You need to constantly collect and carry so much stuff and don’t have enough room for it, let alone any space left over for whatever interesting things you find along the way. On top of this, the inventory is overly complicated and difficult to use with multiple different sub-inventories with different stack sizes. Your chill exploration is constantly interrupted by your suit barking at you that you need to refuel something or having to suffer through terrible menus to manage your inventory which is full of exploration-enabling fuel.

You burn so many resources just in collecting more of that resource to fuel the tech you need in order to collect that resource. So much of your time and energy is spent just making sure you can continue playing the game. There’s so much friction between you and the positive parts of the game experience - including from dealing with the terrible interface and from many other small things that may or may not be bugs, like your radar markers for certain collectible resources not clearing when you collect those resources, meaning you can’t actually rely on those markers to lead you to new resources. On PC, it’s possible to circumvent some but not all of these problems with mods, but these are often broken by game updates and may themselves be updated slowly or not at all. I just checked back on the nine mods I used when I played a few weeks ago and two of them no longer exist.

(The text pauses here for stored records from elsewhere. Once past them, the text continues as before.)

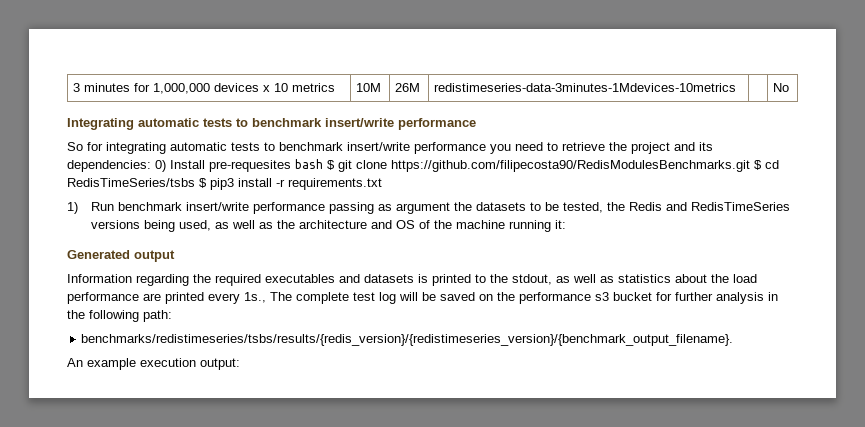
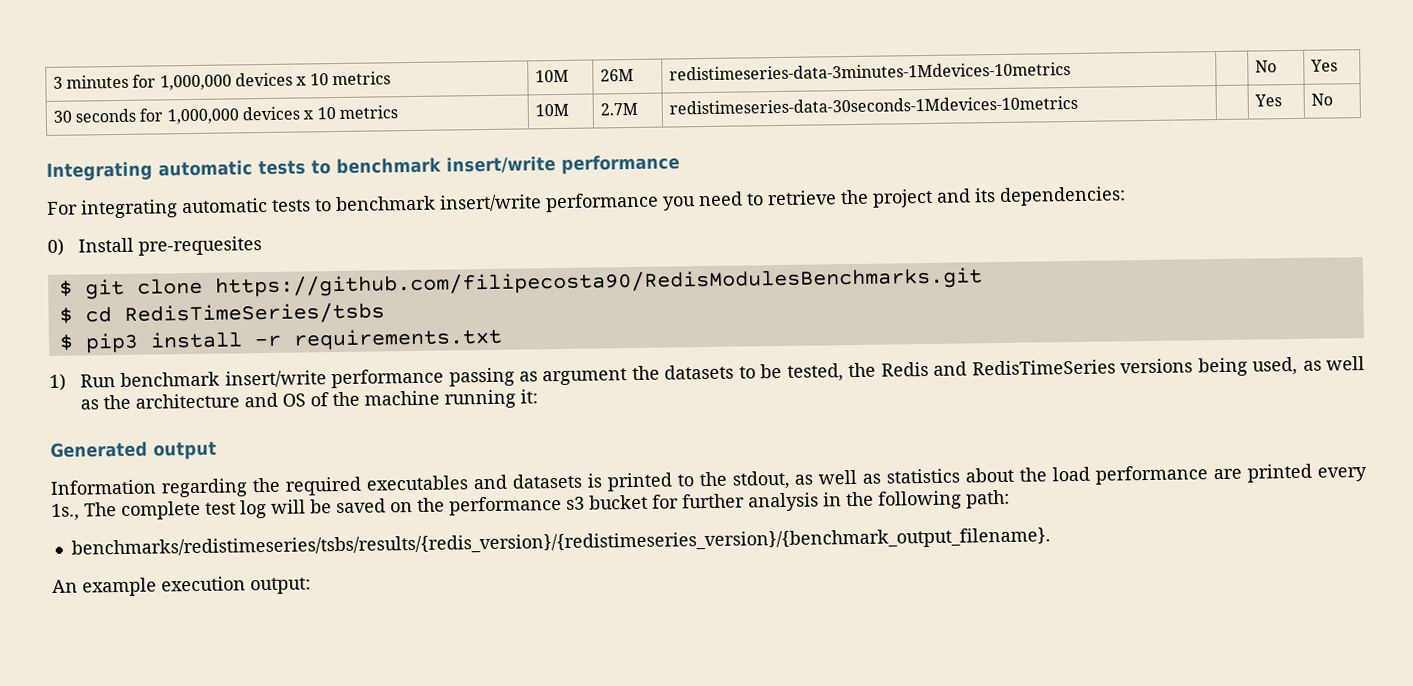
- 3 minutes for 1,000,000 devices x 10 metrics | 10M | 26M | redistimeseries-data-3minutes-1Mdevices-10metrics | | No
+ 3 minutes for 1,000,000 devices x 10 metrics | 10M | 26M | redistimeseries-data-3minutes-1Mdevices-10metrics | | No | Yes
+ 30 seconds for 1,000,000 devices x 10 metrics | 10M | 2.7M | redistimeseries-data-30seconds-1Mdevices-10metrics | | Yes | No
- So for integrating automatic tests to benchmark insert/write performance you need to retrieve the project and its dependencies: 0) Install pre-requesites bash $ git clone https://github.com/filipecosta90/RedisModulesBenchmarks.git $ cd RedisTimeSeries/tsbs $ pip3 install -r requirements.txt
+ For integrating automatic tests to benchmark insert/write performance you need to retrieve the project and its dependencies:
+ 0) Install pre-requesites
+ $ git clone https://github.com/filipecosta90/RedisModulesBenchmarks.git
+ $ cd RedisTimeSeries/tsbs
+ $ pip3 install -r requirements.txt

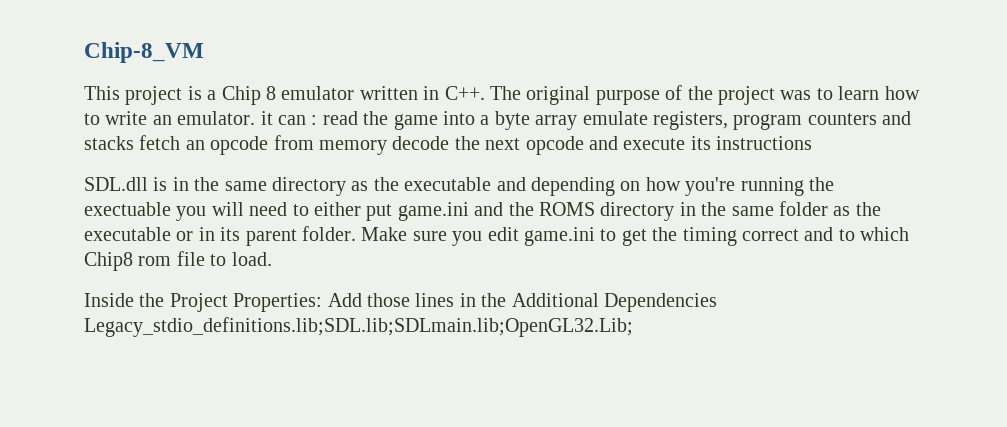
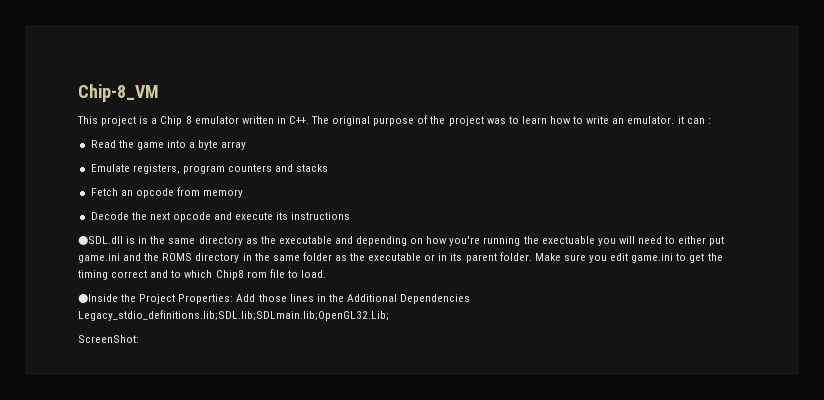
- This project is a Chip 8 emulator written in C++. The original purpose of the project was to learn how to write an emulator. it can : read the game into a byte array emulate registers, program counters and stacks fetch an opcode from memory decode the next opcode and execute its instructions
+ This project is a Chip 8 emulator written in C++. The original purpose of the project was to learn how to write an emulator. it can :
+ Read the game into a byte array
+ Emulate registers, program counters and stacks
+ Fetch an opcode from memory
+ Decode the next opcode and execute its instructions
- SDL.dll is in the same directory as the executable and depending on how you're running the exectuable you will need to either put game.ini and the ROMS directory in the same folder as the executable or in its parent folder.
+ ●SDL.dll is in the same directory as the executable and depending on how you're running the exectuable you will need to either put game.ini and the ROMS directory in the same folder as the executable or in its parent folder.
- Inside the Project Properties: Add those lines in the Additional Dependencies Legacy_stdio_definitions.lib;SDL.lib;SDLmain.lib;OpenGL32.Lib;
+ ●Inside the Project Properties: Add those lines in the Additional Dependencies Legacy_stdio_definitions.lib;SDL.lib;SDLmain.lib;OpenGL32.Lib;
+ ScreenShot:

No Man’s Sky is a game with some impressive tech, but it uses it to deliver a sub-par experience. Some things can and may be fixed with additional polish, but a lot of the problems seem to be core to the design the game has had since the beginning. The result is a game that throws up barrier after barrier, seeming almost deliberately to make itself obnoxious to play.

I Stopped Playing When: After fifteen hours or so, I got tired of continually updating or replacing the mods I needed to make the gameplay tolerable and dealing with the many smaller inconveniences for which there are no mods. The final straw was when manipulating the terrain near a cache of valuable artifacts in order to make them easier to collect caused the artifacts to simply disappear.

Docprof's Rating:

Two Stars: Meh. The game has some merit - it probably held my attention for at least an hour or I came back to it for more than one play session. But there wasn't enough draw for me to stick with it for the long haul.